Le 28 novembre, le Premier ministre Irakli Kobachidse a annoncé que le gouvernement ne chercherait pas à dialoguer avec l’Union européenne concernant l’intégration de la Géorgie d’ici fin 2028, préférant agir de manière autonome. Cette décision a été perçue comme un rejet du désir d’une majorité de Géorgiens de se rapprocher de l’UE. La nouvelle a provoqué une onde de choc à Tbilissi, ravivant les frustrations après des manifestations qui avaient perdu de leur élan suite aux élections parlementaires de fin octobre. La colère populaire a atteint de nouveaux sommets, se traduisant par des scènes rappelant des émeutes, avec des affrontements violents entre manifestants et forces de l’ordre, et des arrestations brutales de participants pacifiques.

Des camps en opposition

Les deux camps en présence semblent irréconciliables. Les manifestants exigent de nouvelles élections supervisées par des observateurs extérieurs pour éviter toute manipulation, ainsi que la libération de tous ceux qui ont été arrêtés lors des affrontements violents. Ils aspirent à voir disparaître le Rêve géorgien, le parti au pouvoir depuis 2012. De son côté, le gouvernement reste indifférent face à ces revendications, intensifiant sa rhétorique et adoptant des mesures législatives restrictives. Récemment, il a limité la liberté de réunion et alourdi les peines pour divers délits, y compris les atteintes à l’ordre public.

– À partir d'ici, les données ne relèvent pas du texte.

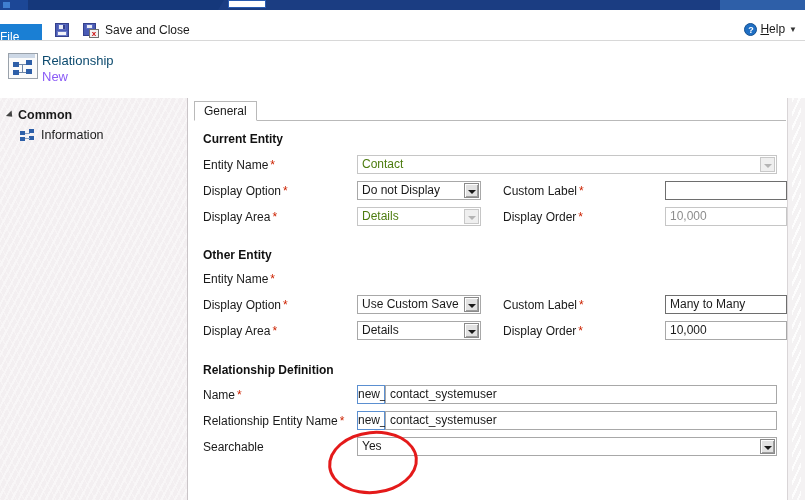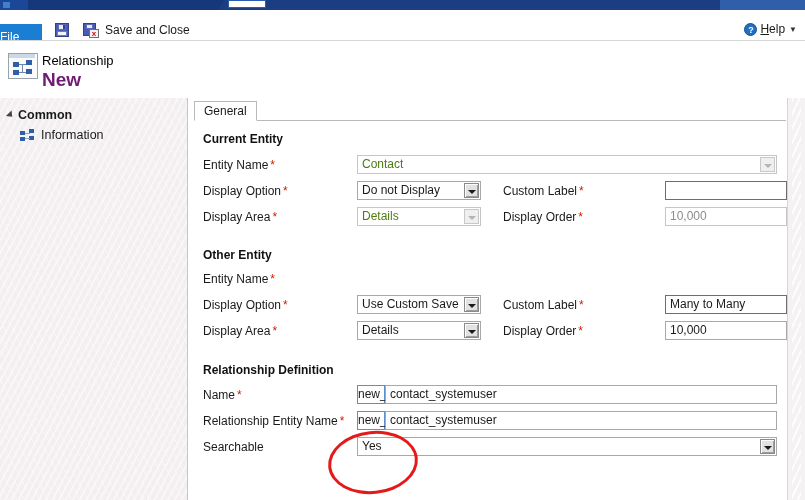"Relationship" .hdr-sub { color: #000000 -> #0c4a6e }
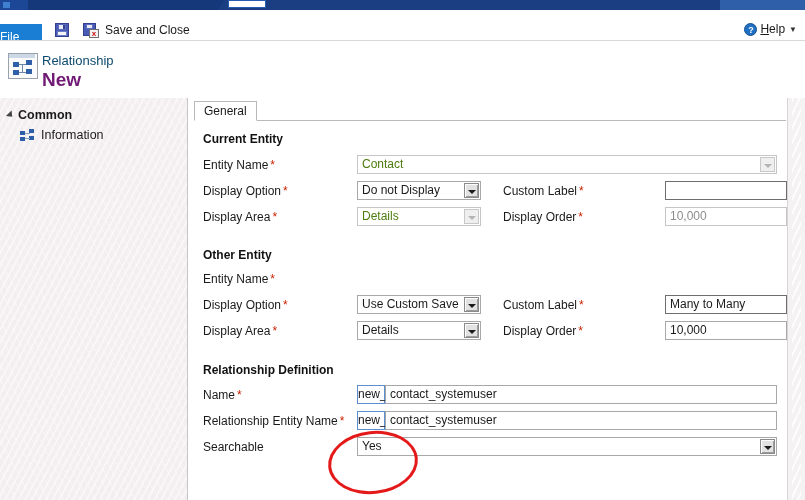"New" .hdr-title { color: #701a75 -> #8b5cf6; font-size: 19px -> 13px; font-weight: bold -> normal }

Actuellement, le Parlement ne comprend plus que le parti Rêve géorgien, suite au boycott de l’opposition. Ce dernier a mis en place une commission pour examiner les « crimes » du gouvernement précédent, dirigé par le Mouvement national uni de l’ancien président Mikheil Saakashvili. Kobachidse vise à « assainir » la politique de l’ancienne opposition, qu’il accuse de « fascisme libéral », la désignant comme un « État profond » en lien avec des forces étrangères et des ONG soutenues par l’Occident.

Des fractures au sein de la société

Nikolos Samcharadze, président du comité des affaires étrangères au Parlement géorgien, estime que la situation actuelle est davantage une crise sociale qu’une crise politique. Selon lui, les Géorgiens ont voté, le Rêve géorgien a remporté la majorité, et l’opposition refuse d’accepter ce résultat. « Ce n’est pas un phénomène nouveau pour nous », déclare-t-il lors d’un entretien à Tbilissi.

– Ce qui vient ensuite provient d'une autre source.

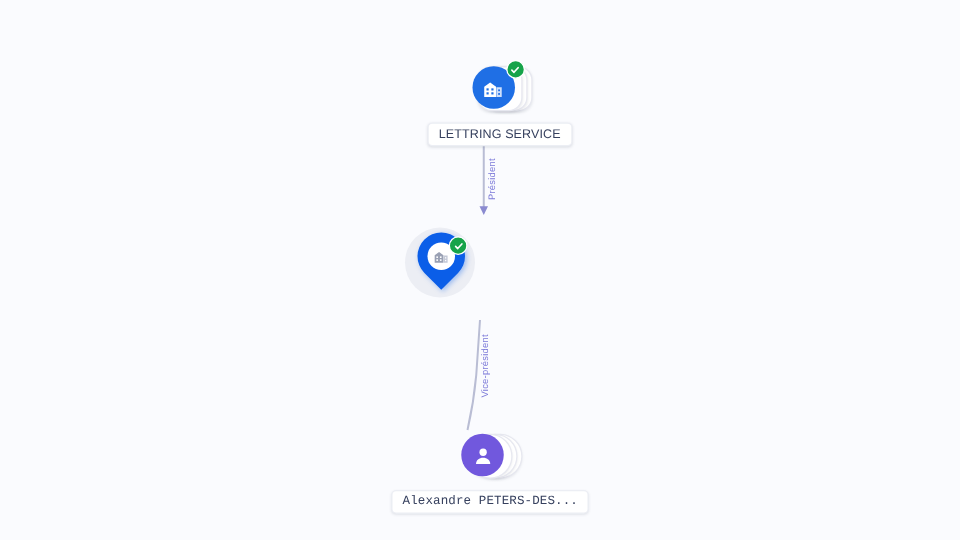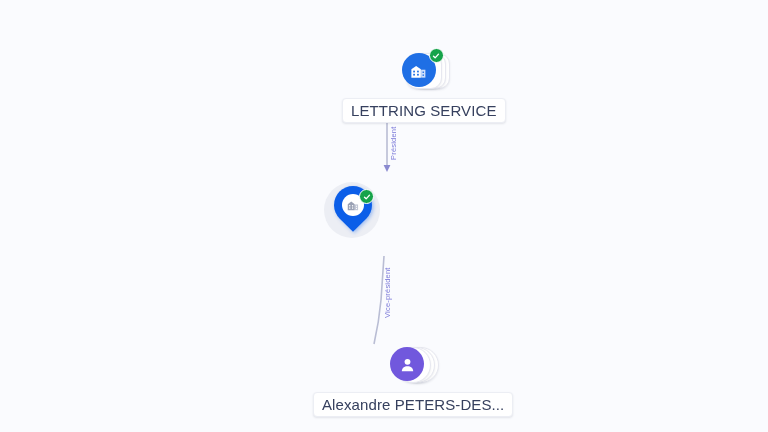"LETTRING SERVICE" .node-label { font-size: 15px -> 10px }
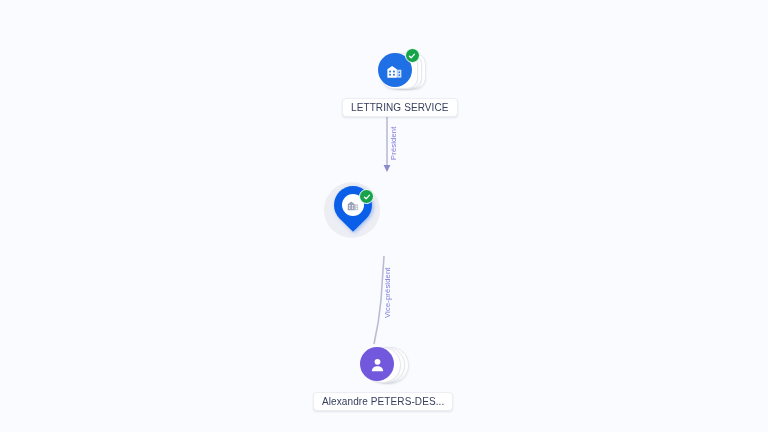"Alexandre PETERS-DES..." #node-person { font-family: none -> Liberation Mono, monospace }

Cependant, ce qui est nouveau, c’est l’impact de la désinformation et de la pression extérieure sur la polarisation de la société. Les réseaux sociaux ont exacerbé cette radicalisation, entraînant des ruptures entre frères, parents et enfants qui se retrouvent divisés sans plus échanger. Samcharadze déplore aussi un manque de dialogue, les positions se durcissant de part et d’autre. Il reproche à l’opposition de se concentrer sur des allégations de fraude sans apporter de contributions substantielles à l’enquête du procureur général.

Des voix critiques, comme celle de l’analyste politique Petre Mamradze, vont encore plus loin en qualifiant l’opposition actuelle de « société féodale » composée d’anciens partisans de Saakashvili. « S’il y avait une opposition compétente, je l’aiderais », déclare-t-il. Cette situation rappelle à certains les abus de pouvoir à la fin du mandat de Saakashvili, moment où Bidzina Ivanichvili avait su exploiter le mécontentement populaire pour balayer le Mouvement national uni.